TASK DETAILS
Please set down, word for word, each line from the one containing "(1162, 123) none -> [369,187,386,203] d." through the final line of the records below, both included, and nothing else.
== RECORDS TO USE
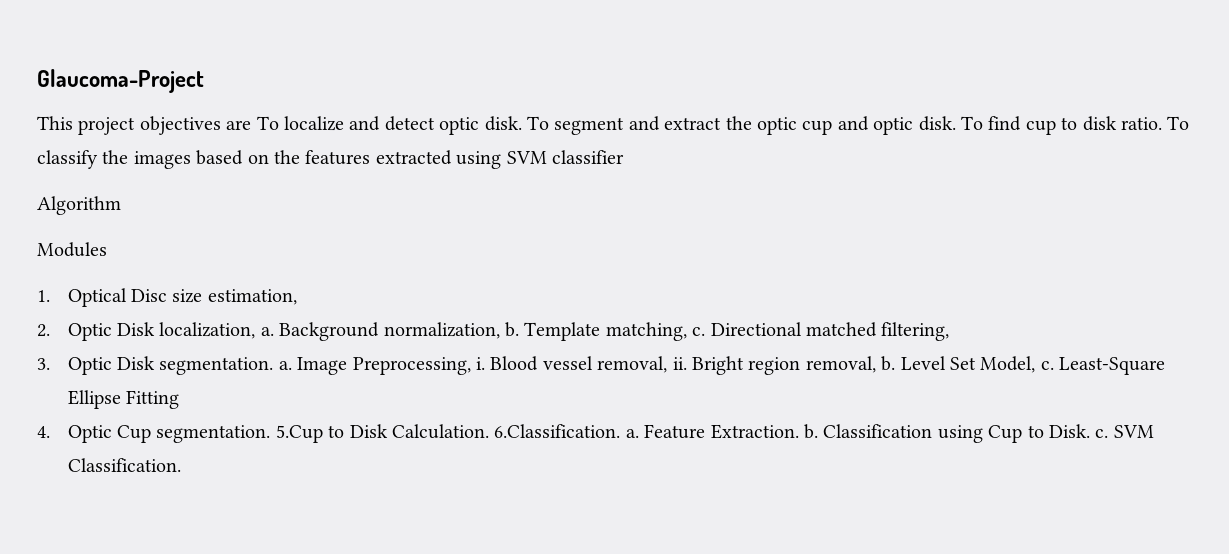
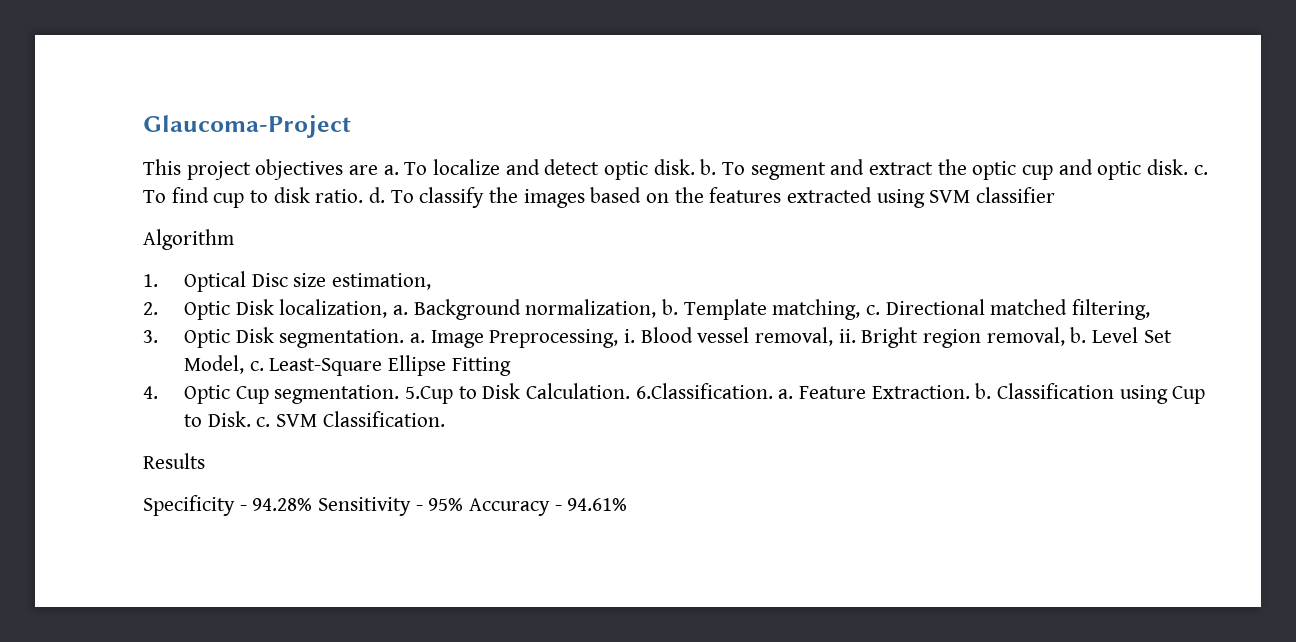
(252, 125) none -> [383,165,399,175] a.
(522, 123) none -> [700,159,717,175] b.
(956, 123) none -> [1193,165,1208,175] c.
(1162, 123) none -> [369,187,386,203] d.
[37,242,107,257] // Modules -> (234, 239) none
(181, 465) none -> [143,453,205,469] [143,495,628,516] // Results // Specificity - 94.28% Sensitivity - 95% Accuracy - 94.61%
====
RESPONSE FOR THIS EXERCISE
(1162, 123) none -> [369,187,386,203] d.
[37,242,107,257] // Modules -> (234, 239) none
(181, 465) none -> [143,453,205,469] [143,495,628,516] // Results // Specificity - 94.28% Sensitivity - 95% Accuracy - 94.61%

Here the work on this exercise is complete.